■ Records shown:
'''
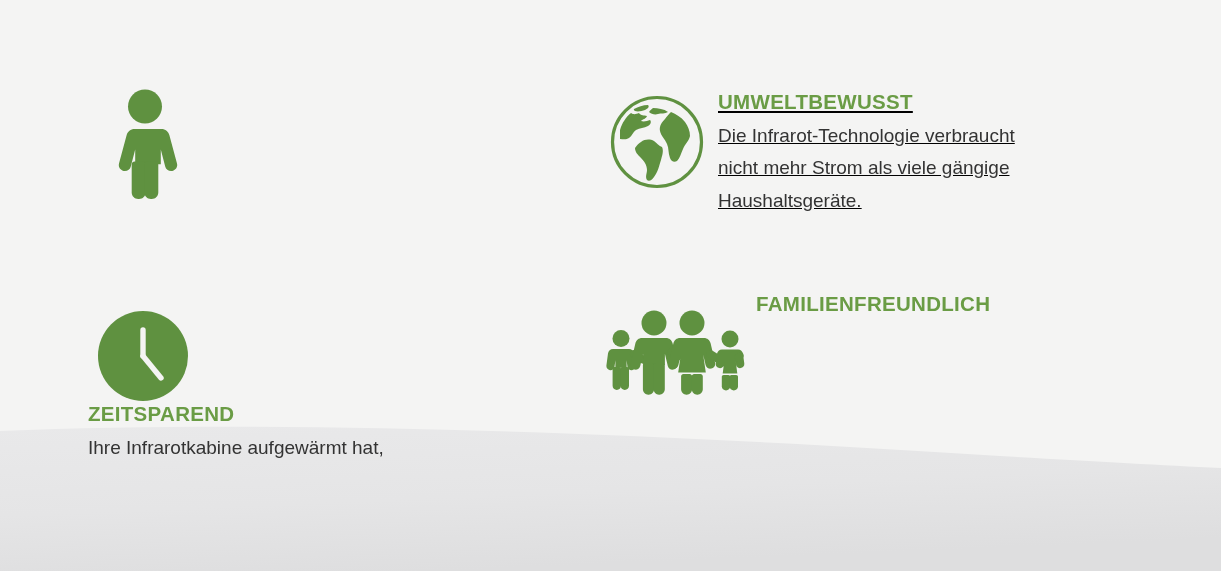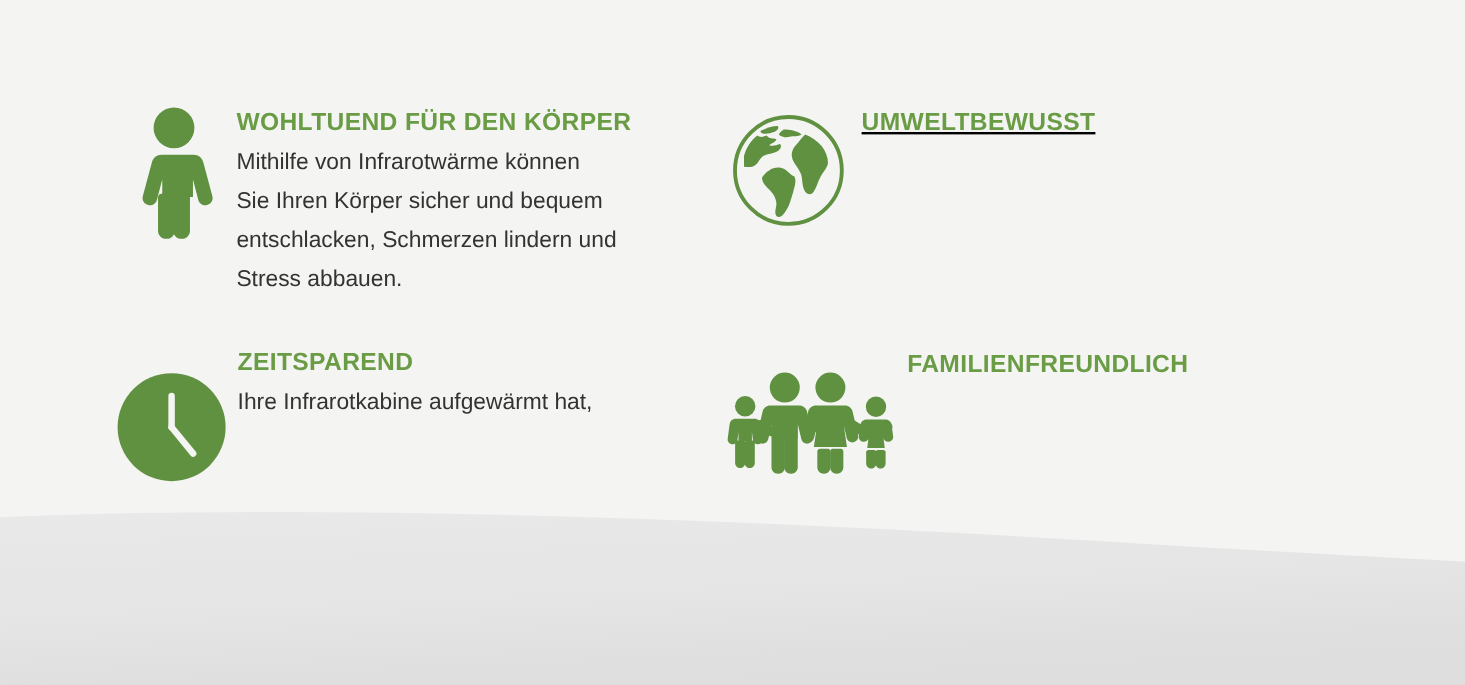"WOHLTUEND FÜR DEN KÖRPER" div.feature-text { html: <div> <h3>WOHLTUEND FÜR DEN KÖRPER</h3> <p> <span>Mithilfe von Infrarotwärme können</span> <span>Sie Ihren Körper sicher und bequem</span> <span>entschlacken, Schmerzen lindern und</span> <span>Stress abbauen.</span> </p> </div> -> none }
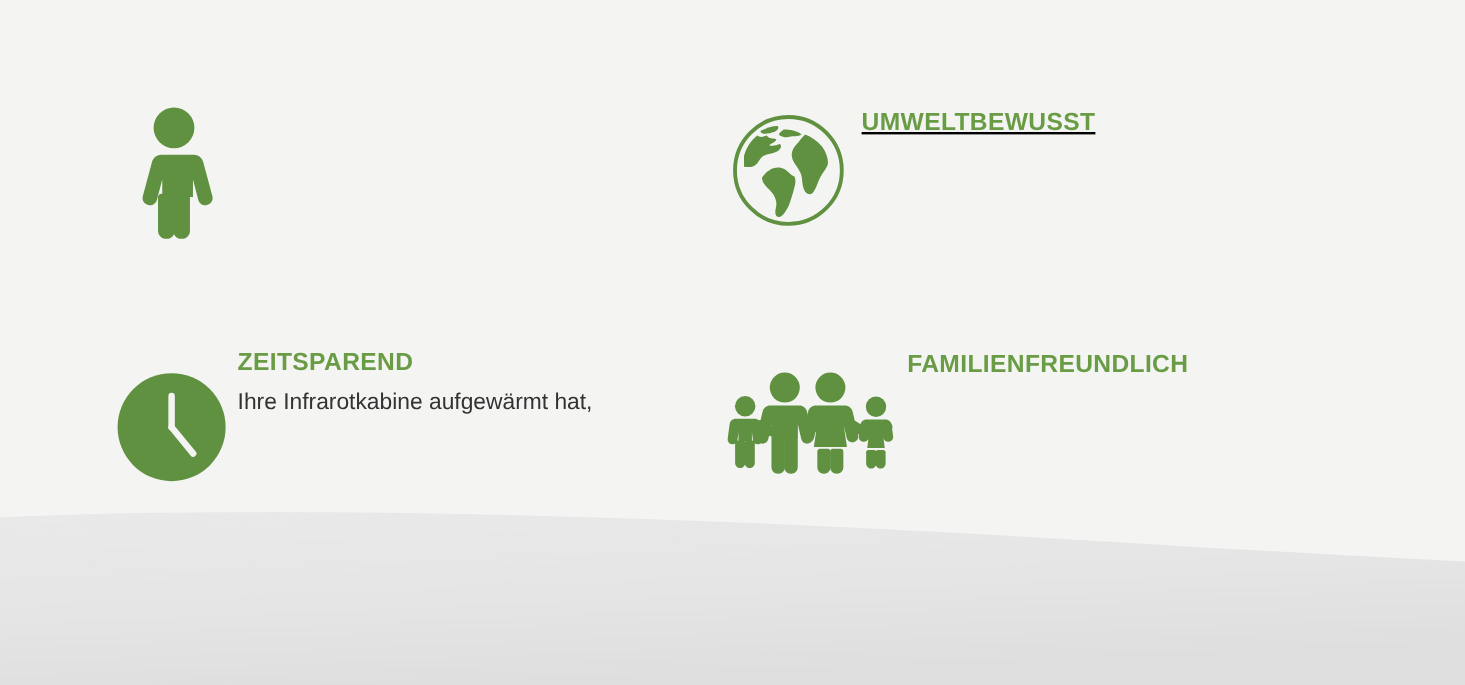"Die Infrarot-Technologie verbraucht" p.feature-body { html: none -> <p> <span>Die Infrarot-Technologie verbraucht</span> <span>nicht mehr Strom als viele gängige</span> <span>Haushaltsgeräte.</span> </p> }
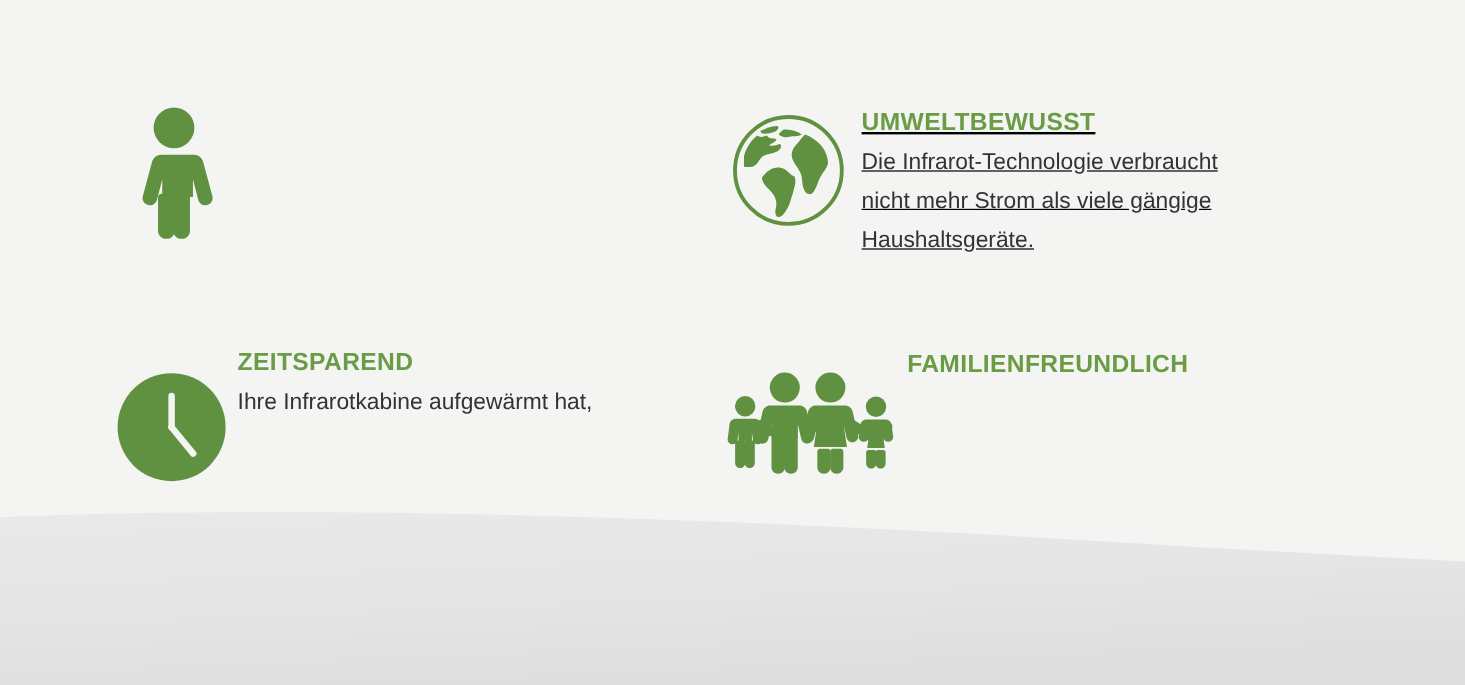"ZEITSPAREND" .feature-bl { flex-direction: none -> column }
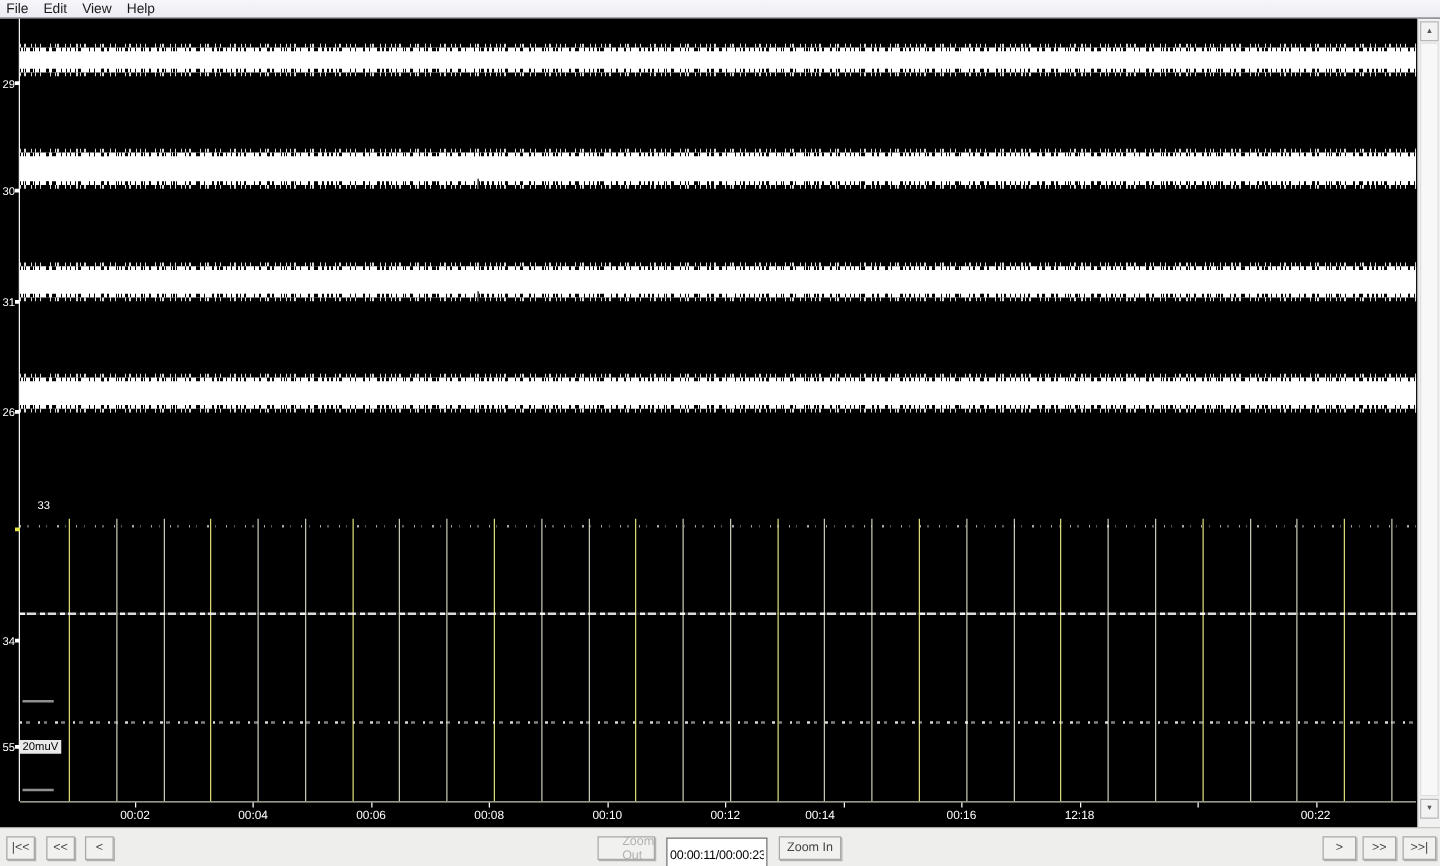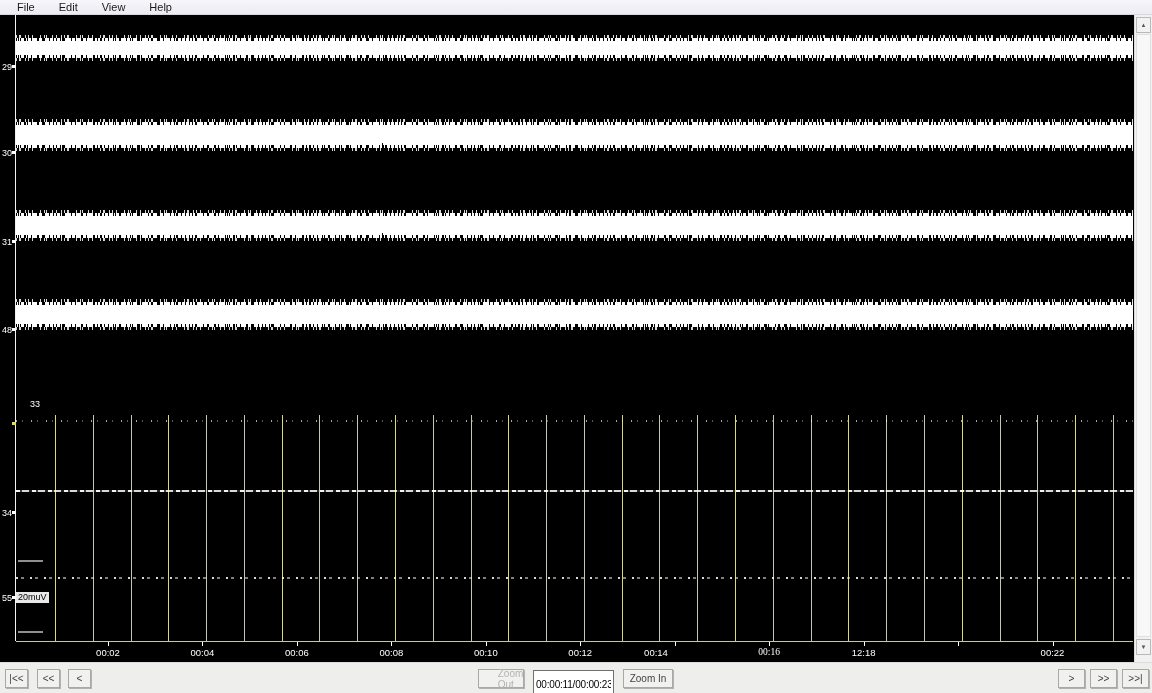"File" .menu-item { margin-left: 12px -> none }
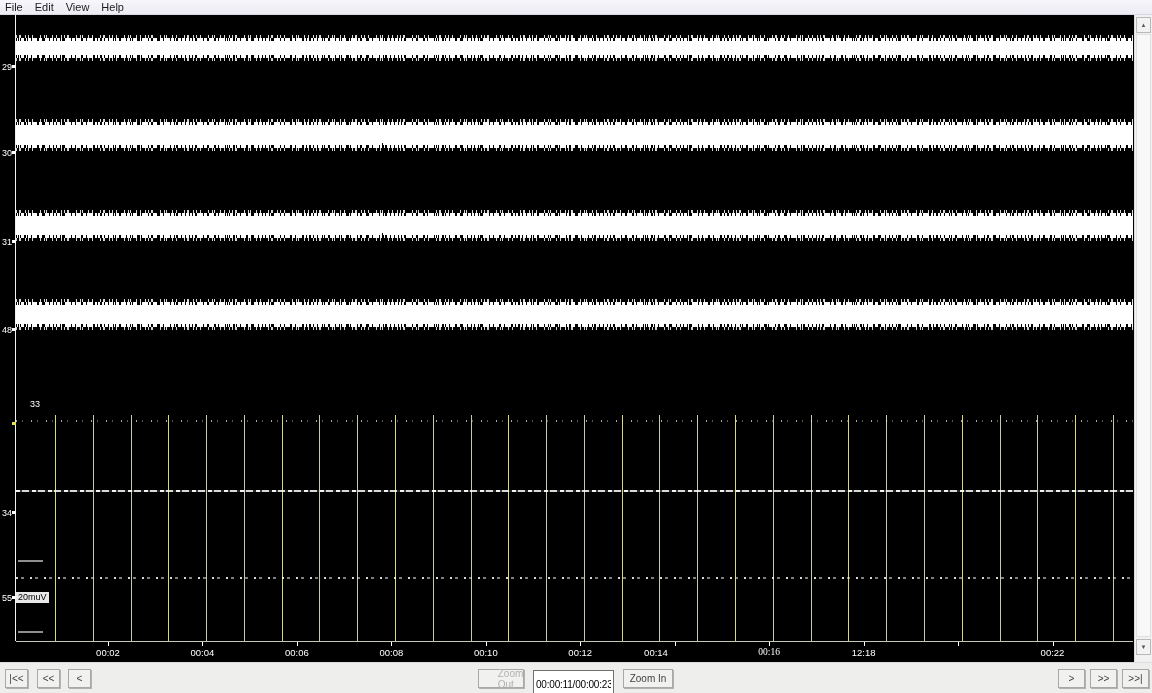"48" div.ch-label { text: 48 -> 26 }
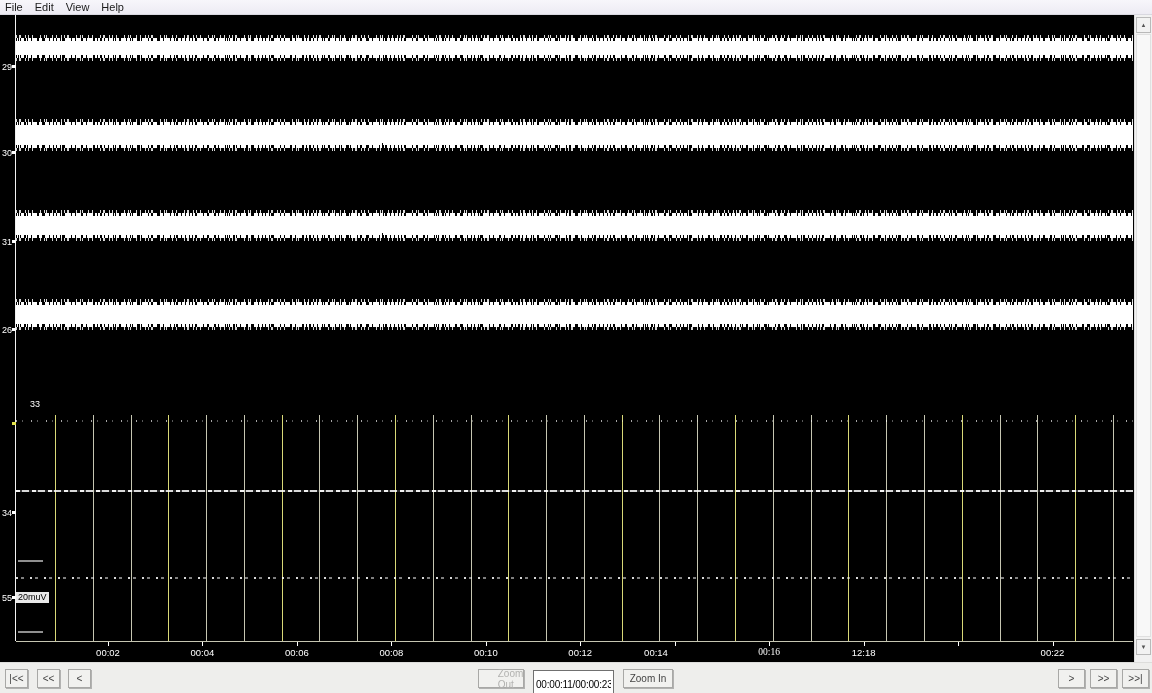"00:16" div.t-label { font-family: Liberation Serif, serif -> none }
'''
■ Problem: In the copy, leave out the pictures and restate the records exactly.

■ Task solution:
"WOHLTUEND FÜR DEN KÖRPER" div.feature-text { html: <div> <h3>WOHLTUEND FÜR DEN KÖRPER</h3> <p> <span>Mithilfe von Infrarotwärme können</span> <span>Sie Ihren Körper sicher und bequem</span> <span>entschlacken, Schmerzen lindern und</span> <span>Stress abbauen.</span> </p> </div> -> none }
"Die Infrarot-Technologie verbraucht" p.feature-body { html: none -> <p> <span>Die Infrarot-Technologie verbraucht</span> <span>nicht mehr Strom als viele gängige</span> <span>Haushaltsgeräte.</span> </p> }
"ZEITSPAREND" .feature-bl { flex-direction: none -> column }
"File" .menu-item { margin-left: 12px -> none }
"48" div.ch-label { text: 48 -> 26 }
"00:16" div.t-label { font-family: Liberation Serif, serif -> none }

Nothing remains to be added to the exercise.